# Exercise brief:
The records that follow should be returned exactly, pictures excluded.

# Listed records:
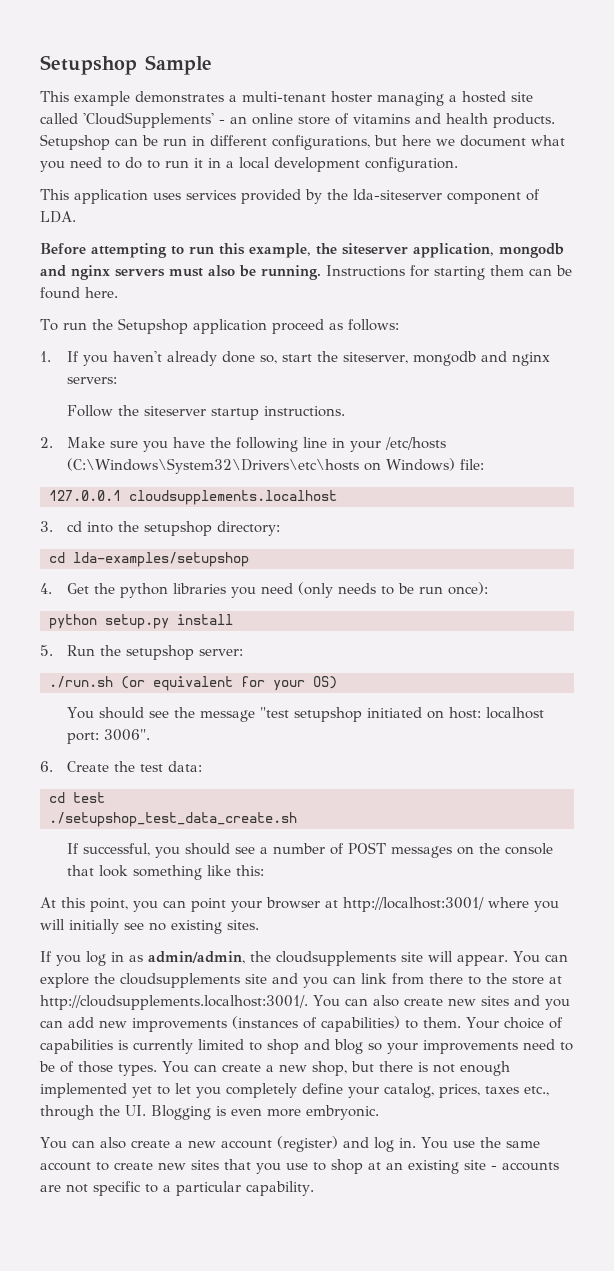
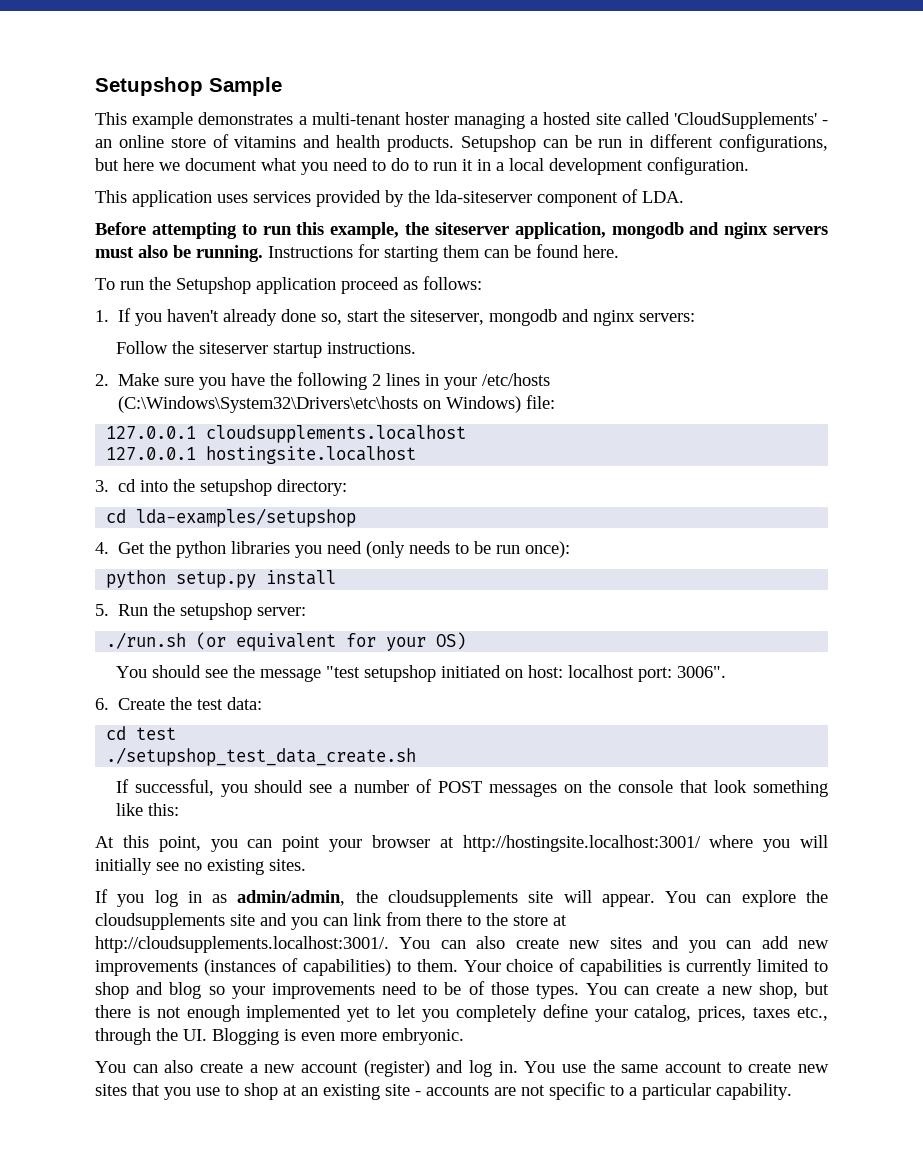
[302,437,327,448] line -> [372,373,421,386] 2 lines
(337, 497) none -> [106,446,417,464] // 127.0.0.1 hostingsite.localhost
[343,897,484,912] http://localhost:3001/ -> [462,835,701,852] http://hostingsite.localhost:3001/

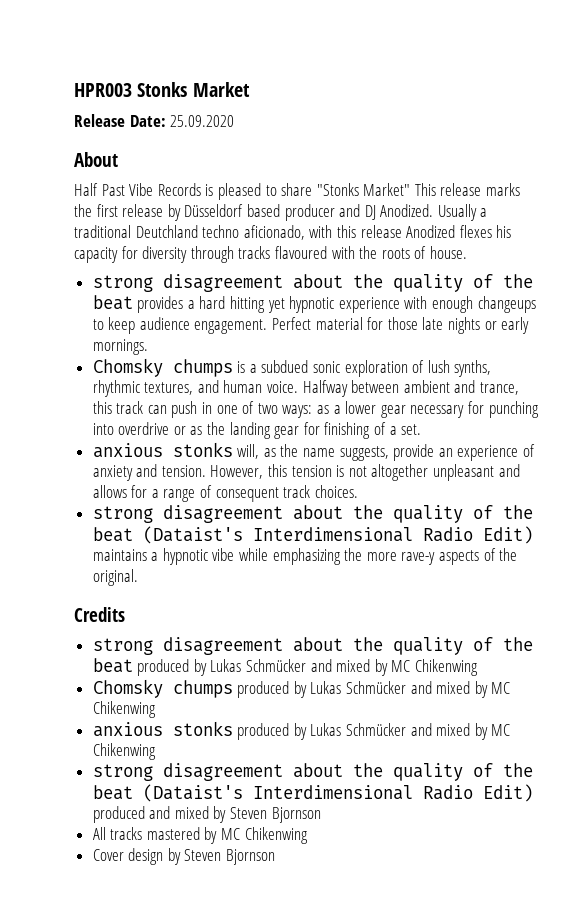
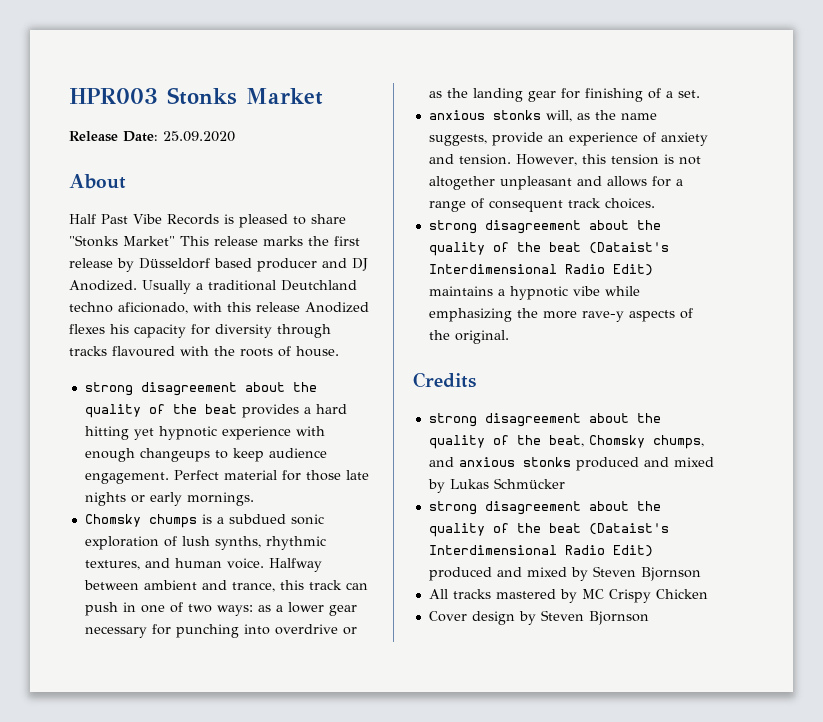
[92,658,479,676] [92,679,511,698] [92,701,156,718] [92,721,511,740] [92,743,156,760] beat produced by Lukas Schmücker and mixed by MC Chikenwing // Chomsky chumps produced by Lukas Schmücker and mixed by MC Chikenwing // anxious stonks produced by Lukas Schmücker and mixed by MC Chikenwing -> [548,435,704,449] [428,457,714,471] [427,478,565,493] beat, Chomsky chumps, and anxious stonks produced and mixed by Lukas Schmücker
[244,827,308,844] Chikenwing -> [608,589,708,603] Crispy Chicken

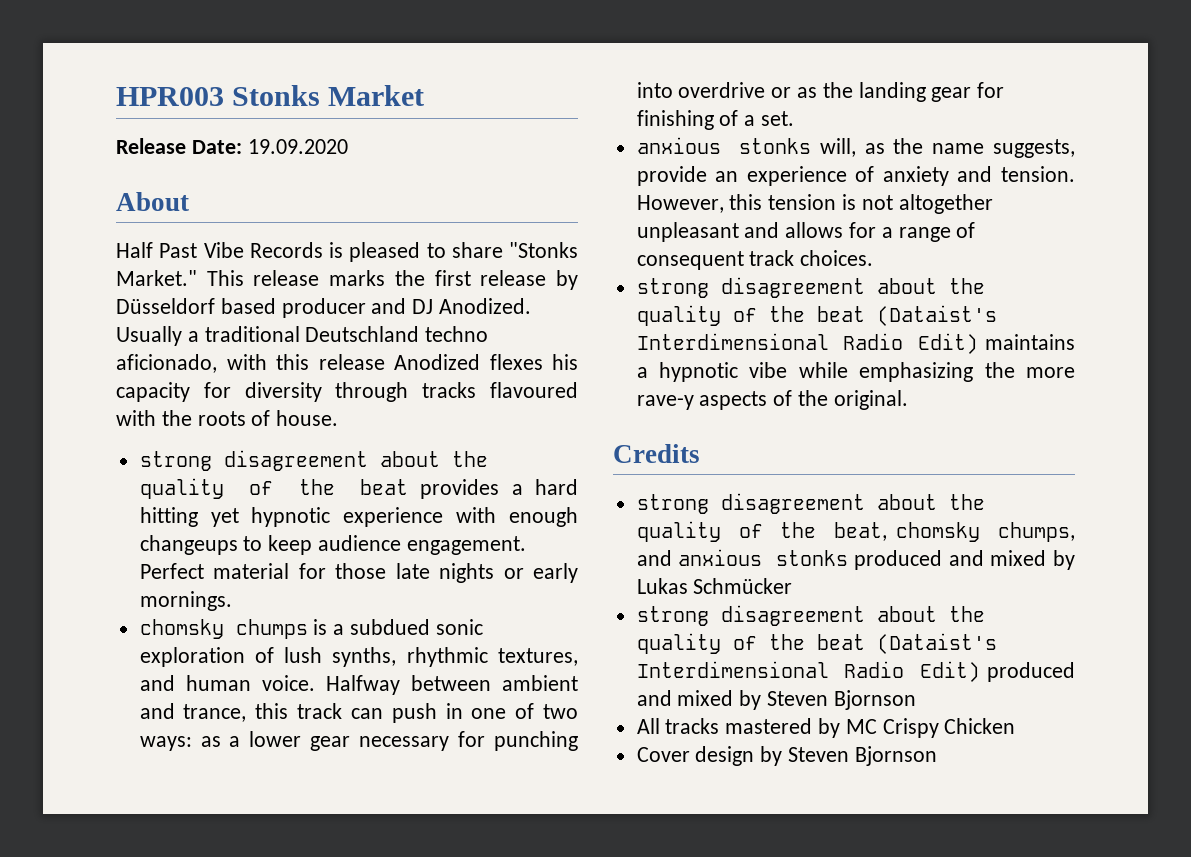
[163,131,235,142] 25.09.2020 -> [247,139,348,154] 19.09.2020
[123,236,175,246] Market" -> [116,270,197,286] Market."
[281,280,357,291] Deutchland -> [305,326,420,342] Deutschland
[84,514,141,527] Chomsky -> [139,619,224,639] chomsky
[588,435,645,448] Chomsky -> [896,522,981,542] chomsky

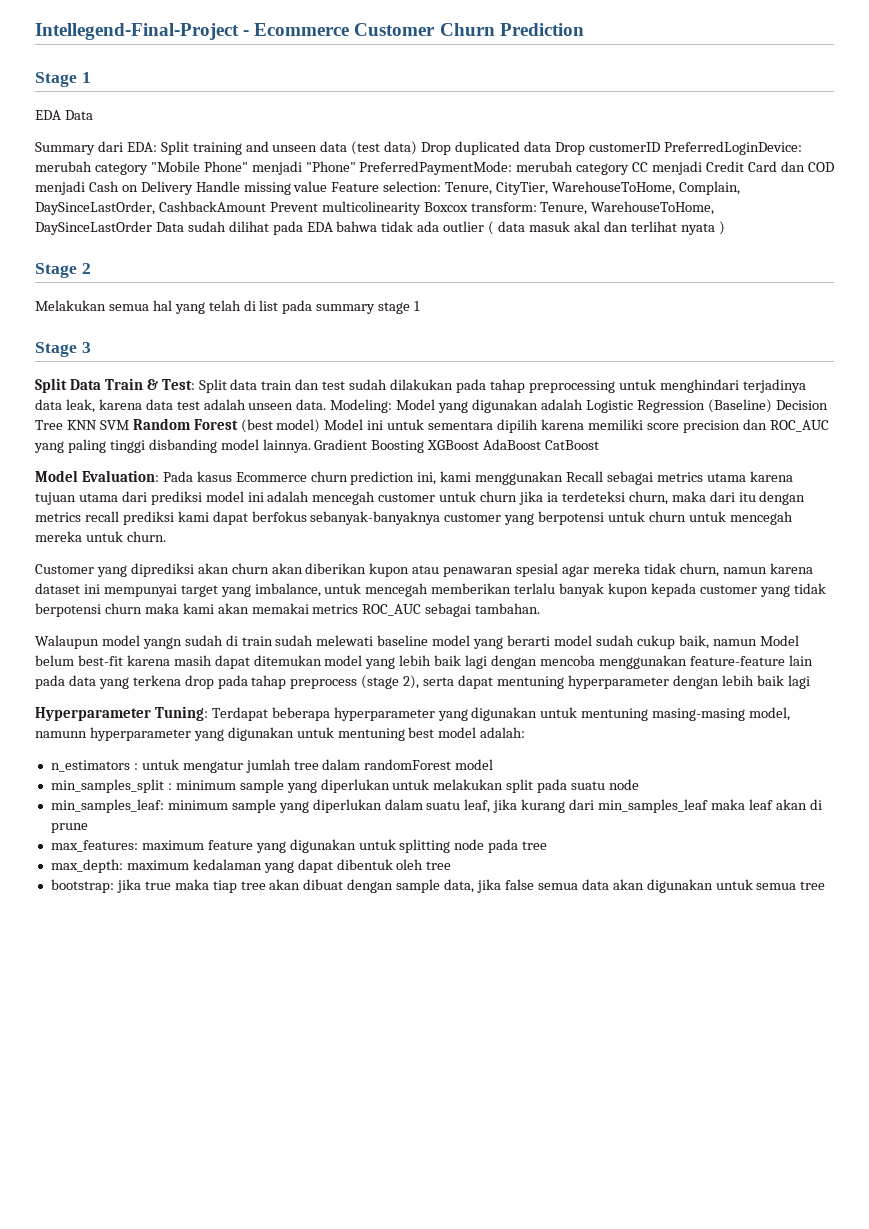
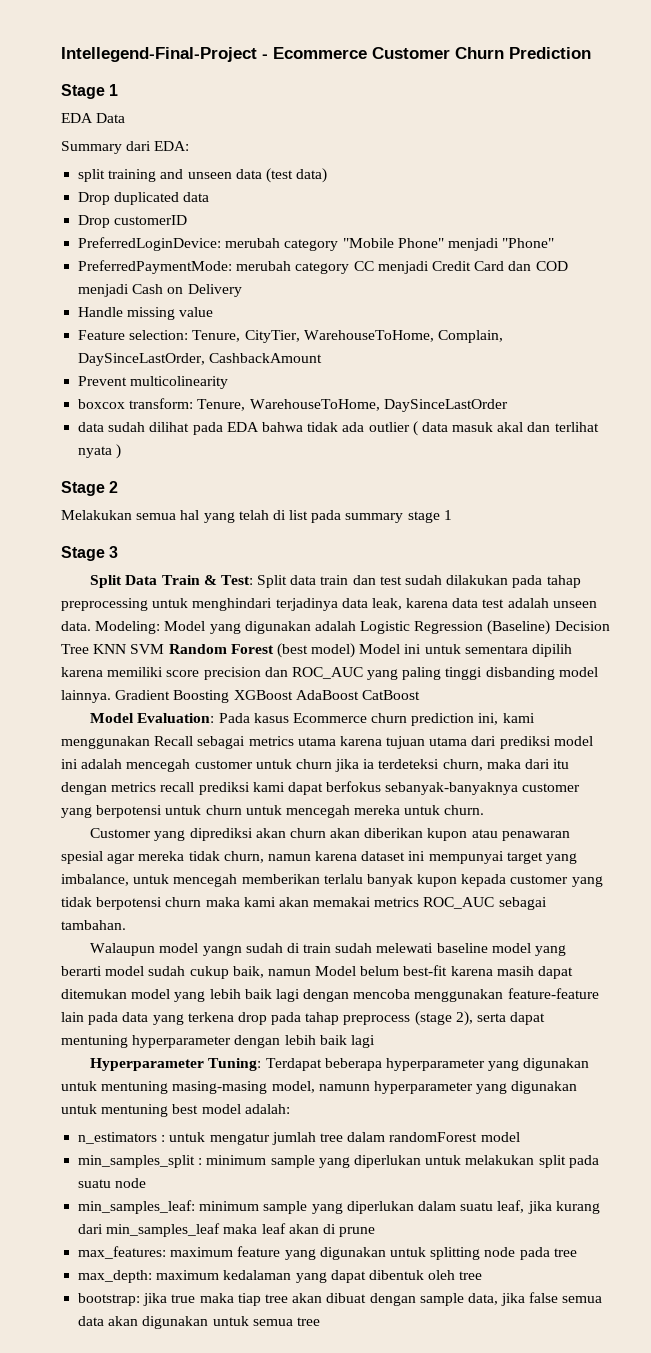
[160,141,189,155] Split -> [78,169,106,182] // split
(418, 148) none -> (328, 175) //
(551, 146) none -> (210, 197) //
(660, 147) none -> (188, 220) //
(356, 166) none -> (555, 243) //
(193, 188) none -> (242, 290) //
(328, 186) none -> (214, 312) //
(266, 206) none -> (323, 358) //
[423,202,468,212] Boxcox -> [78,399,126,409] // boxcox
[155,222,184,232] Data -> [78,422,105,432] // data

# Solution to this exercise:
[302,437,327,448] line -> [372,373,421,386] 2 lines
(337, 497) none -> [106,446,417,464] // 127.0.0.1 hostingsite.localhost
[343,897,484,912] http://localhost:3001/ -> [462,835,701,852] http://hostingsite.localhost:3001/

[92,658,479,676] [92,679,511,698] [92,701,156,718] [92,721,511,740] [92,743,156,760] beat produced by Lukas Schmücker and mixed by MC Chikenwing // Chomsky chumps produced by Lukas Schmücker and mixed by MC Chikenwing // anxious stonks produced by Lukas Schmücker and mixed by MC Chikenwing -> [548,435,704,449] [428,457,714,471] [427,478,565,493] beat, Chomsky chumps, and anxious stonks produced and mixed by Lukas Schmücker
[244,827,308,844] Chikenwing -> [608,589,708,603] Crispy Chicken

[163,131,235,142] 25.09.2020 -> [247,139,348,154] 19.09.2020
[123,236,175,246] Market" -> [116,270,197,286] Market."
[281,280,357,291] Deutchland -> [305,326,420,342] Deutschland
[84,514,141,527] Chomsky -> [139,619,224,639] chomsky
[588,435,645,448] Chomsky -> [896,522,981,542] chomsky

[160,141,189,155] Split -> [78,169,106,182] // split
(418, 148) none -> (328, 175) //
(551, 146) none -> (210, 197) //
(660, 147) none -> (188, 220) //
(356, 166) none -> (555, 243) //
(193, 188) none -> (242, 290) //
(328, 186) none -> (214, 312) //
(266, 206) none -> (323, 358) //
[423,202,468,212] Boxcox -> [78,399,126,409] // boxcox
[155,222,184,232] Data -> [78,422,105,432] // data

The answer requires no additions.